The regulations are to enable the Government of the day to prescribe the measure of costs as it thinks fit, subject to that prescription by regulation. The Court is entitled to make such order as to costs as it thinks just. I mention that matter for two purposes. I submit that honorable senators will not find a precedent where such an affront has been offered to any court of justice, which is always given the proper jurisdiction to award, according to its discretion and judgment, such costs as are just.

Mr. President,the judges of the Court themselves make rules which are submitted to Parliament for disallowance if need be.

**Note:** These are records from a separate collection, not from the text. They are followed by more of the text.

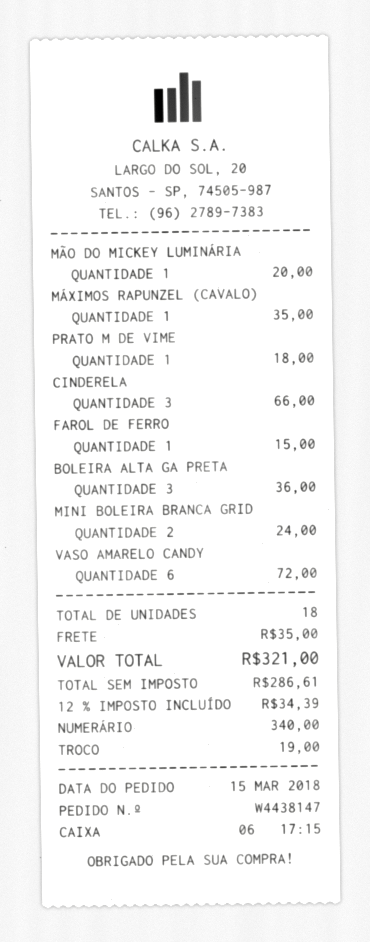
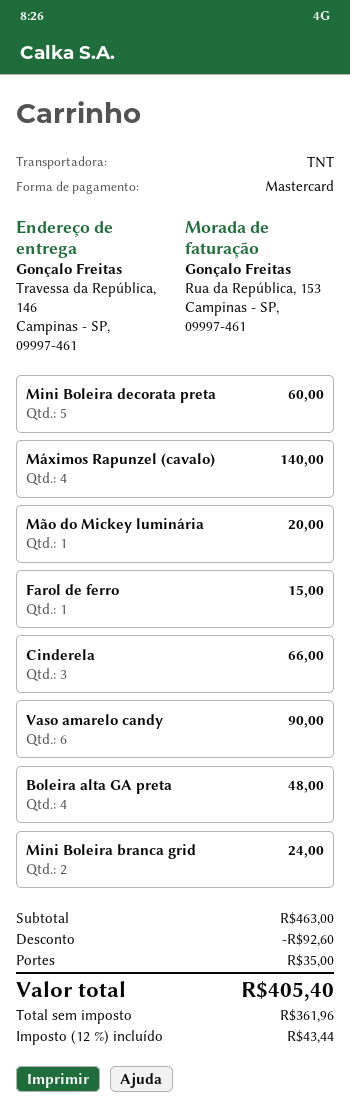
payment method: cash -> Mastercard
MÁXIMOS RAPUNZEL (CAVALO): 1 for 35.00 -> 4 for 140.00
PRATO M DE VIME: 1 for 18.00 -> none
BOLEIRA ALTA GA PRETA: 3 for 36.00 -> 4 for 48.00
VASO AMARELO CANDY: 6 for 72.00 -> 6 for 90.00
Mini Boleira decorata preta: none -> 5 for 60.00
discount: none -> 92.60
net: 286.61 -> 361.96
tax: 12% = 34.39 -> 12% = 43.44
total: 321.00 -> 405.40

They prescribe the scale of costs. That is not the position here. Nor is the position here that which is stated in the second reading speech of the Minister, that the law we pass tonight is going to ensure that in applications under section 109 of the Conciliation and Arbitration Act before the Commonwealth Industrial Court, the costs of junior counsel only shall be allowed unless the court certifies that the case was proper for the employment of senior counsel. That is to be dealt with in the regulations. But it is not written into the Bill, as one might have gathered from statements that have been made with regard to this matter, although the second reading speech clearly sets it out.

It is showing less than respect for the intelligence of this chamber to submit to honorable senators the Bill either in its original form or amended form. I submit that the provisions insofar as they restrict the jurisdiction of the Industrial Court in relation to its proper function, which is the enforcement of awards, the issue of an award, the compelling of compliance with an award or the issue of an injunction to prevent parties from continuing to breach an award. That is the Court's proper function. To handicap the Court in the way in which this Bill originally intended, ever, though that handicap is made completely illusory by the amendment, is not appropriate in legislation that governs a tribunal that is expected to do industrial justice in this sphere.